A. Análises de modelos mistos de dois fatores de covariância examinaram as interações entre o tratamento (medicamento ou placebo) e o tempo (pré ou pós-tratamento). Um contraste t unidirecional examinando a hipótese de interação (o medicamento retarda a progressão em comparação com o placebo) mostrou que o tratamento com LM11A-31 retardou a degeneração longitudinal (painéis esquerdos) e o hipometabolismo da glicose (painéis direitos) no grupo tratado com medicamento (cMRI, n = 127; PET, n = 121), em comparação com o grupo placebo (ressonância magnética magnética, n = 66; PET, n = 62). Os voxels que mostram esta interação são mostrados no limiar não corrigido P < 0,05 (cor magenta) em uma superfície cortical específica da população.
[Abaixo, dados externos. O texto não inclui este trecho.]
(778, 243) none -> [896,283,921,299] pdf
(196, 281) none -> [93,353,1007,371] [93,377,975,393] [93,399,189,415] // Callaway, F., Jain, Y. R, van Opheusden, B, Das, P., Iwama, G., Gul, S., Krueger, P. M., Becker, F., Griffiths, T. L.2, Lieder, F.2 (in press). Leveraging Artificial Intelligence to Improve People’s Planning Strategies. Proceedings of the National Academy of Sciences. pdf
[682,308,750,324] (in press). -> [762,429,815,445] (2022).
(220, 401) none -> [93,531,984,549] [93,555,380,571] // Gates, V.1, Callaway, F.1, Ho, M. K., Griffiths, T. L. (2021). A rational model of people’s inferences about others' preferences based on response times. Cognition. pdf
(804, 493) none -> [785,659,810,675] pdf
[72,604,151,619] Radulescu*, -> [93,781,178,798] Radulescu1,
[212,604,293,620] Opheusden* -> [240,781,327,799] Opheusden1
Os hemisférios esquerdo e direito são mostrados nas linhas superior e inferior, respectivamente. Regiões cerebrais que mostram interações inconsistentes com a hipótese são mostradas na Figura 7 nos Dados Suplementares.
b. Número total de voxels em regiões cerebrais vulneráveis predefinidas com DA (área total dos gráficos de pizza) mostrando interação consistente com hipóteses (cor magent) ou interação inconsistente com hipóteses (cor amarela) em cada uma das modalidades de imagem (cMRI, painel esquerdo; FDG PET, painel direito) em limiares de P não ajustados cada vez mais liberais < 0,01 e P < 0,05. Simulações de Monte Carlo mostraram que as proporções de voxels mostrando efeitos consistentes com a hipótese versus aqueles não consistentes com a hipótese foram significativamente maiores do que aquelas observadas a partir de dados gerados aleatoriamente para cMRI e PET (P <0,001 para cada método; teste bicaudal ).

O LM11A-31 reduziu efetivamente o aumento de Aβ42 e Aβ40 no LCR em comparação com o grupo placebo. A droga também mostrou uma diminuição na variação percentual média anual do biomarcador proteico pré-sináptico SNAP25 e uma diminuição no biomarcador pós-sináptico NG, indicando uma desaceleração na perda de conexões pré-sinápticas e pós-sinápticas. O LM11A-31 também reduziu o crescimento do YKL40, resultando na diminuição dos escores do MMSE e no aumento dos escores do ADAS-Cog-13. A droga também reduziu a perda de massa cinzenta no lobo frontal e no córtex parietal posterior e diminuiu o metabolismo da glicose em áreas como o córtex entorrinal, córtex temporal, hipocampo, córtex insular e córtex pré-frontal.

Conclusão

O estudo concluiu que a modulação do p75NTR pelo LM11A-31 é adequada para ensaios clínicos maiores. O LM11A-31 atendeu ao critério primário de segurança e foi bem tolerado por pacientes com formas leves a graves de asma. Os resultados indicam a necessidade de mais estudos com durações de tratamento mais longas para avaliar a viabilidade do uso de pequenas moléculas para regular o p75NTR como terapia modificadora da doença na DA. O estudo descobriu que o LM11A-31 afetou significativamente vários biomarcadores, incluindo Aβ40, Aβ42, SNAP25, NG e YKL40, indicando atenuação do desenvolvimento patológico. Estudos futuros poderão avaliar indicadores adicionais de saúde glial.